2.1 Instruments, participants and procedure 

For the purpose of this study a C-Test battery comprising four passages, each passage containing 40 blanks was 
constructed. The test was given to 104 Iranian undergraduate EFL students in two universities. As was mentioned 
before in statistical analyses of C-Tests the data for the single gaps are not entered into the analysis. That is, the gaps 
are not considered as items; each passage is considered a super-item or testlet. A C-Test battery that contains say, 
four short passages in fact has four polytomously scored items. The number of gaps which have been correctly filled 
in each passage are counted and that is the score for that super-item. This is done in order to avoid local item 
dependence problem in C-Tests. Under classical test theory and Item Response Theory the items should be locally 
independent from each other. This means that a correct or wrong reply to an item should not lead to a correct or 
wrong reply to another item. We know that this assumption is violated in C-Tests and cloze tests if we treat each 
single gap as an independent item. This is the reason why the number of correct gaps in each passage is aggregated 
and passage total scores are entered into analysis. In other words, C-Test passages are analysed as Likert items 
which can have as many as 20-25 response options. 
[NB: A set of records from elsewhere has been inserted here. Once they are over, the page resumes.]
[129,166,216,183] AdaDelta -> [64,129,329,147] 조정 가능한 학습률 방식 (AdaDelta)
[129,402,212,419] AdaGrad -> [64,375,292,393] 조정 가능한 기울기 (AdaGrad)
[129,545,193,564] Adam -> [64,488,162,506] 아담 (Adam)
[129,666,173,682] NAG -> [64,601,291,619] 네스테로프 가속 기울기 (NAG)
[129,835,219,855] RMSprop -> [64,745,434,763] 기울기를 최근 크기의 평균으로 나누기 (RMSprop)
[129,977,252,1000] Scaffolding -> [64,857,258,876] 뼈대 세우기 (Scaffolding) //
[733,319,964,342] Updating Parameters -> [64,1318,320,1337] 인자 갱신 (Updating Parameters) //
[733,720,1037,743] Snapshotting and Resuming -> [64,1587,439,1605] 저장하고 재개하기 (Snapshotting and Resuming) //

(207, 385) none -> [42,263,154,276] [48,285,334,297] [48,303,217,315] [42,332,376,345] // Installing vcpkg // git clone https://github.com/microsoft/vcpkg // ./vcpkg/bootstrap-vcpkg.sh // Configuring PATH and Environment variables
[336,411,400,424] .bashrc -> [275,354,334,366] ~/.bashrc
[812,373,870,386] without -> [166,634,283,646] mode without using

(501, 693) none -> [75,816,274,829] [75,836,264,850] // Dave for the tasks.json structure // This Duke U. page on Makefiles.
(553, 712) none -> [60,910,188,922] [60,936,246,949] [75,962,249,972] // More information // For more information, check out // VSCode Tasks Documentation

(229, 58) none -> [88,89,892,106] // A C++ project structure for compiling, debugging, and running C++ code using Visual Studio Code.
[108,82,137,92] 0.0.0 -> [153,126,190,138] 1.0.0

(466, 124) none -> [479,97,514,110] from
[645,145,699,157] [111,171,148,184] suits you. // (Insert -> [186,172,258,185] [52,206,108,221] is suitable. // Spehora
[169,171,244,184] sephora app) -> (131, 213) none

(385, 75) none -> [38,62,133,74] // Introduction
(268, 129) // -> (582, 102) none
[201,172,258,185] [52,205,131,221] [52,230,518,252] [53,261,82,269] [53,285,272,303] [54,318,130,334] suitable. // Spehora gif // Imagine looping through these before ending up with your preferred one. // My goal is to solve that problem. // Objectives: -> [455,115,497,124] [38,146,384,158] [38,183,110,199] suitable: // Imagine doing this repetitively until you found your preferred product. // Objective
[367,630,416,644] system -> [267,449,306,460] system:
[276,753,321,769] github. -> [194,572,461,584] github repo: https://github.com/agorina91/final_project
The data were entered into SPSS spreadsheet for analysis. Out of the complete data with 160 blanks seven other 
datasets were constructed. In the first dataset the scores on the first five gaps in each passage were aggregated and 
the rest of the gaps were ignored, as if each passage had only five gaps. In the second dataset the scores on the first 
ten gaps were aggregated. In each subsequent dataset five more gas were added. This resulted in eight datasets, 
Dataset 1 to 8, with five, ten, fifteen, twenty, twenty-five, thirty, thirty-five and forty gaps in each C-Test passage 
respectively. 

Along with the C-Test a reading comprehension test comprising 14 multiple choice items was also administered to 
the sample. The test comprised two passages and was taken from CAE practice tests. The Cronbach’s alpha 
reliability of the reading tests was .57 which is due to the small number of items. The datasets were analysed 
separately, considering each passage as a polytomous item, and their psychometric properties were compared. 

Results 

In each dataset classical item facilities or p-values and item discrimination indices for passages or super-items were 
calculated. Test level comparisons were made by calculating Cronbach’s alpha reliability, mean of the sample on 
each test form, standard deviations, correlation with reading and factorial validity, i.e., the percentage of variance 
explained by the first factor. Tables 1 and 2 show the results. 

Table 1 about here 

Table 1 shows that as the number of gaps in passages increases the discriminations of the super-items (passages) 
increase accordingly. However, the p-values of the passages do not show a pattern which is reasonable. There is no 
reason why the difficulty indices of the first five gaps should be greater or smaller than the difficulty indices of the 
first ten gaps, unless we assume that test-takers get fatigued and lose concentration when they get to the gaps at the 
end of the passages or they become familiar with the test as they work through the texts and this makes the 
subsequent items easier for them. The fact that a falling or rising pattern in p-values is not observed means that forty 
gaps and four passages are well within the concentration span of the test-takers and also three is no learning effect to 
influence item difficulty indices. 

Table 2 about here 

Table 2 shows the test-level statistics for test datasets with different number of gaps in each passage. It is evident 
from the table that Cronbach’s alpha reliability increases as the number of gaps in each passage increase. In order to 
make the means and standard deviations of the sample comparable across datasets, the percentage of correct replies 
for each examinee was computed rather than the sum scores. The means and standard deviations of these percent 
corrects were then computed and compared. As the table shows, there is no pattern in the means and standard 
deviations. Observing no pattern in means is parallel with previous finding of no pattern in the p-values. This also 
indicates that the test-takers do not get tired as they work through the passages. 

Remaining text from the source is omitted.